Tax exemption, churches

Recently the increasingly desperate Democratic presidential candidate Robert Francis “Beto” O’Rourke lashed out at Christian churches and some other non-profit organizations who oppose same-sex ‘marriage.’ While appearing on CNN’s ‘town hall’ about LBGTQ+ ‘rights,’ on October 10, 2019,

O’Rourke was asked, “Do you think religious institutions like colleges, churches, and charities should lose their tax-exempt status if they oppose same-sex marriage?”

“There can be no reward, no benefit, no tax break, for anyone or any institution, any organization in America that denies the full human rights and the full civil rights of every single one of us,” the former Texas 16th district congressman replied. “So as president, we’re going to make that a priority, and we are going to stop those who are infringing upon the human rights of our fellow Americans.”

His statements have received significant pushback and O’Rouke will ultimately regret his response, if he isn’t doing so already. The majority of his critics have honed in on this as an attack against religious freedom.

I do not believe this is properly characterized as a threat to religious liberty.
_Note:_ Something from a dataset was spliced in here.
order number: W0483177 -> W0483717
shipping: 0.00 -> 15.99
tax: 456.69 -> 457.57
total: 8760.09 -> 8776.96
The question asked was too narrow in scope and O’Rourke’s response was far too broad for such to be the case.

A Threat to Christian Churches, Colleges, and Charities

Inset.1.10.17.2019It is noteworthy that the question put to O’Rourke focused on removing the tax-exempt status of “religious institutions like colleges, churches, and charities…if they oppose same-sex marriage,” without including other institutions such as mosques, synagogues, and non-religious colleges that also receive tax breaks and exemptions. O’Rourke decided that his response shouldn’t name those institutions, so he simply included “anyone…any institution…any organization…” that “are infringing upon the rights of our fellow Americans.”

However, the context of the question shows that O’Rourke was leveling his threat in the church’s direction, in agreement with the questioner. He enlarges the spectrum to provide political cover if he needs to adjust his views later to answer other questions.
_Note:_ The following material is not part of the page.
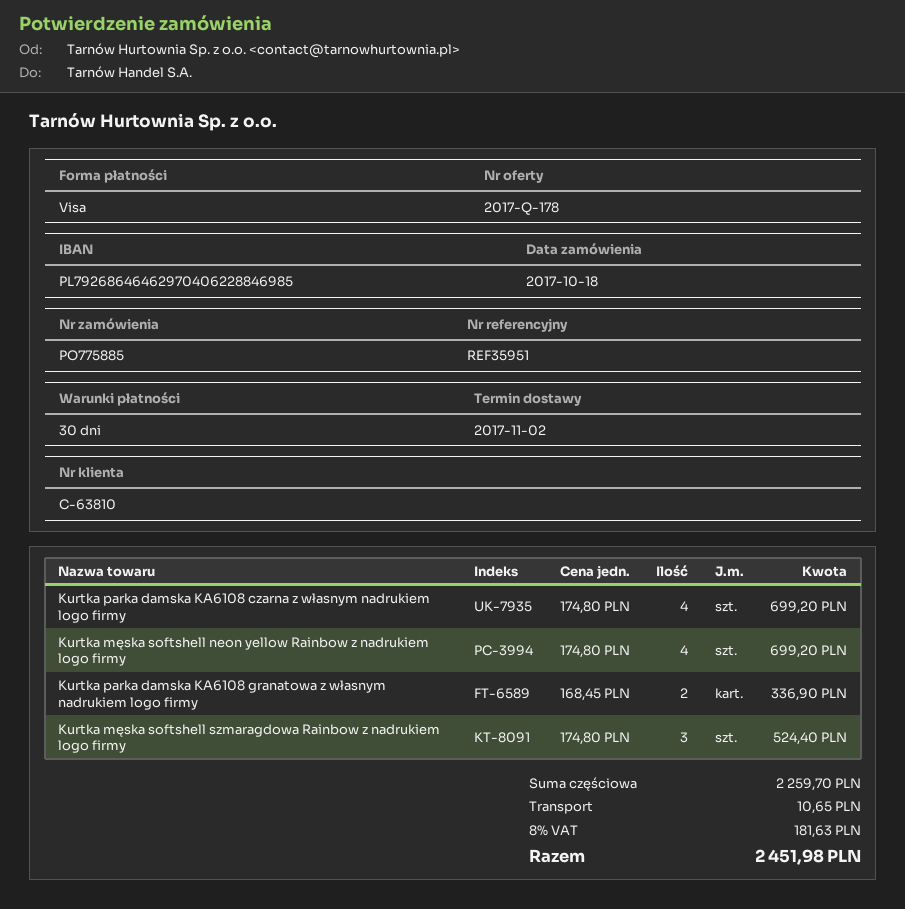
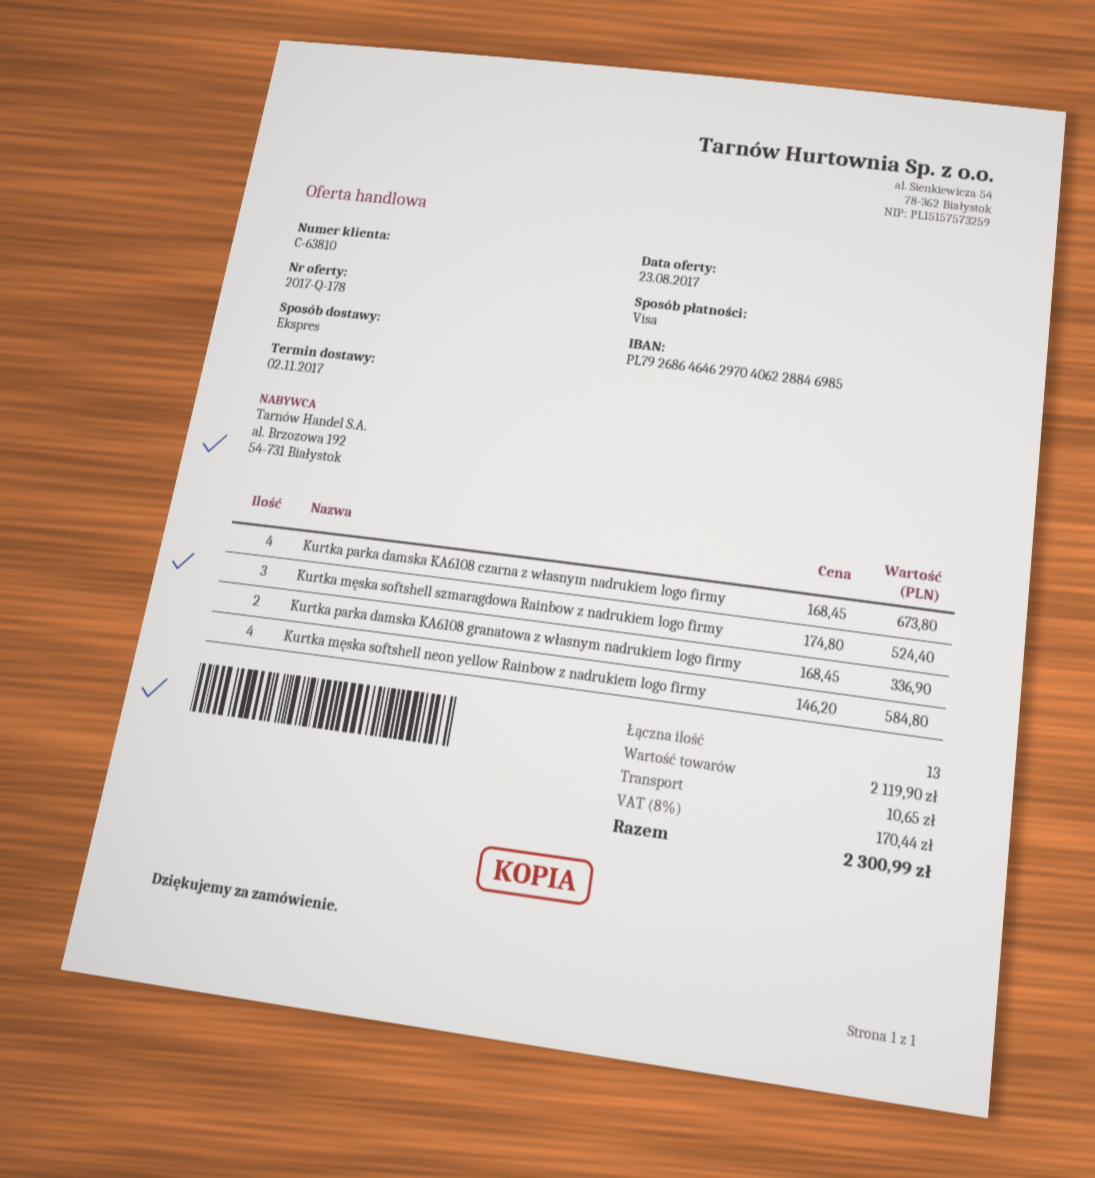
Kurtka parka damska KA6108 czarna z własnym nadrukiem logo firmy: 4 x 174.80 = 699.20 -> 4 x 168.45 = 673.80
Kurtka męska softshell neon yellow Rainbow z nadrukiem logo firmy: 4 x 174.80 = 699.20 -> 4 x 146.20 = 584.80
subtotal: 2259.70 -> 2119.90
tax: 8% = 181.63 -> 8% = 170.44
total: 2451.98 -> 2300.99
The general response from the conservative community was in agreement that O’Rourke launched an attack on religious liberty.

Luke Goodrich, vice president and senior counsel at Becket, a religious liberty law firm, called it “blatantly unconstitutional,” adding “it’s also foolish because those groups provide billions of dollars in essential social services to their communities. Churches and ministries should be allowed to hold centuries-old beliefs without fear of government retribution.”

However, I submit that this is not the case. The threat to deny tax-exempt status is not a threat to religious liberty, but it is a test of the integrity of the Christian church in America.

What the State Gives…

Religious liberty is recognized as an inherent individual right by the U.S. Constitution, not a right which is granted by the state, aka the government. Thus, religious liberty can’t be legally taken away from any American by the state.

However, the same is not true of tax-exempt status. It is established with legislation passed by Congress and signed into law, beginning with the Tariff Act in 1894, and can be repealed by legislation as well.

There have been 17 ‘updates’ to this legislation since 1894. Since this was in place before the IRS came into being, the benefit of deducting charitable donations from one’s income tax was one of those changes. More about that later.

Inset.2.10.17.2019

In other words, what the state gives, the state can take away and tax-exempt status for churches is not exempted from that rule. Churches who accept it from the state must also accept whatever restrictions the state may require to keep such status.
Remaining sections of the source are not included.